-- Records for this task follows --

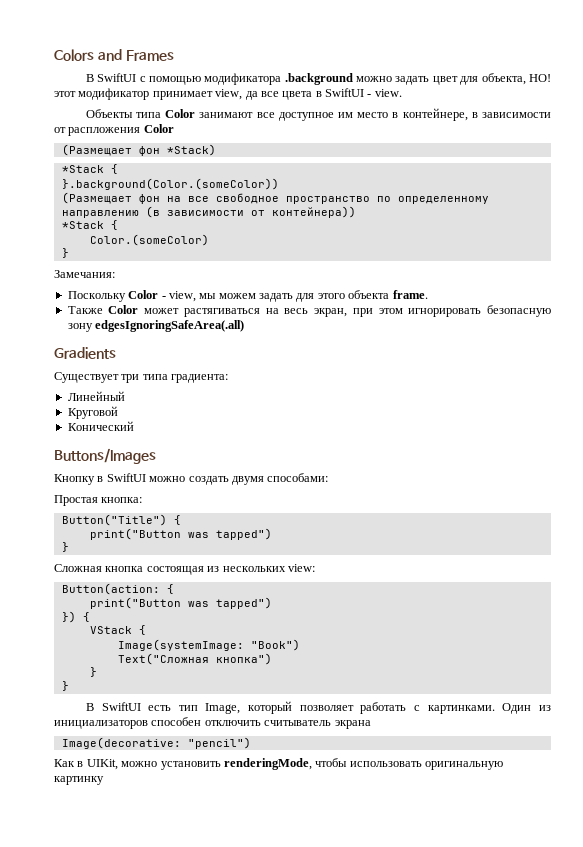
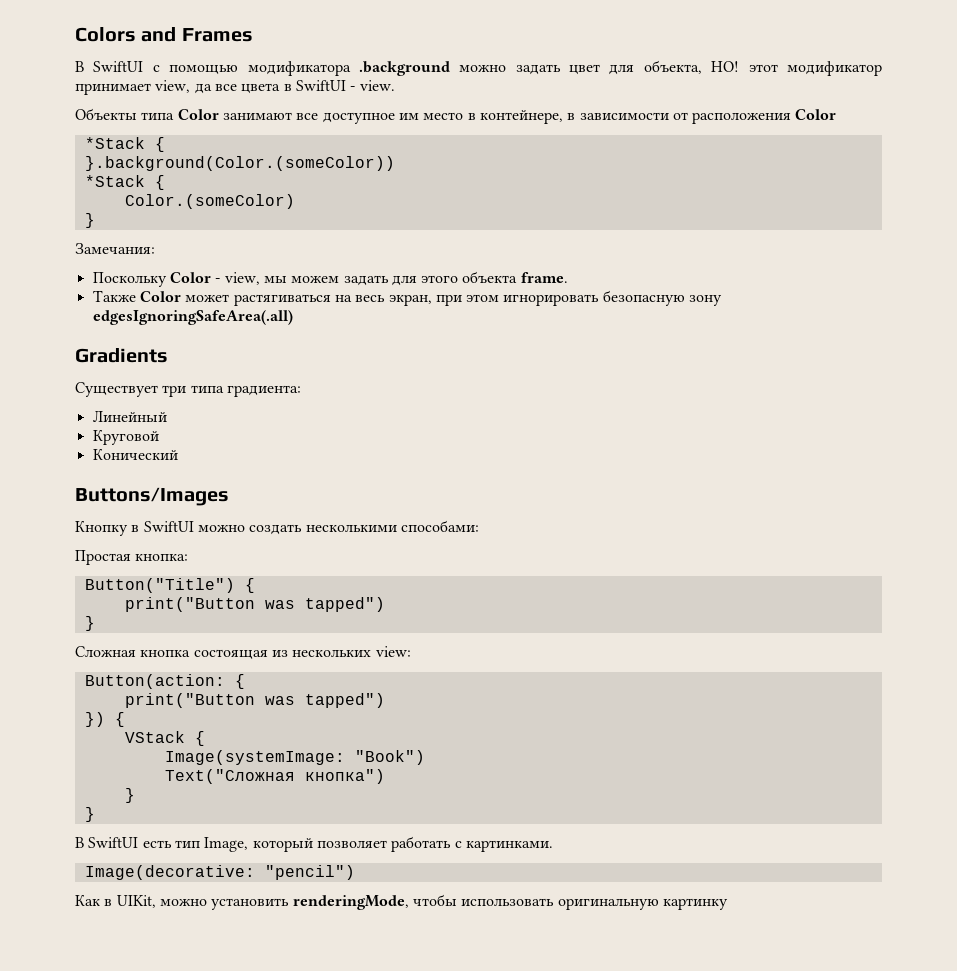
- Объекты типа Color занимают все доступное им место в контейнере, в зависимости от распложения Color
- (Размещает фон *Stack)
+ Объекты типа Color занимают все доступное им место в контейнере, в зависимости от расположения Color
- (Размещает фон на все свободное пространство по определенному направлению (в зависимости от контейнера))
- Кнопку в SwiftUI можно создать двумя способами:
+ Кнопку в SwiftUI можно создать несколькими способами:
- Один из инициализаторов способен отключить считыватель экрана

-- Records for this task concluded --

Reproduce everything above exactly, images excluded.

- Объекты типа Color занимают все доступное им место в контейнере, в зависимости от распложения Color
- (Размещает фон *Stack)
+ Объекты типа Color занимают все доступное им место в контейнере, в зависимости от расположения Color
- (Размещает фон на все свободное пространство по определенному направлению (в зависимости от контейнера))
- Кнопку в SwiftUI можно создать двумя способами:
+ Кнопку в SwiftUI можно создать несколькими способами:
- Один из инициализаторов способен отключить считыватель экрана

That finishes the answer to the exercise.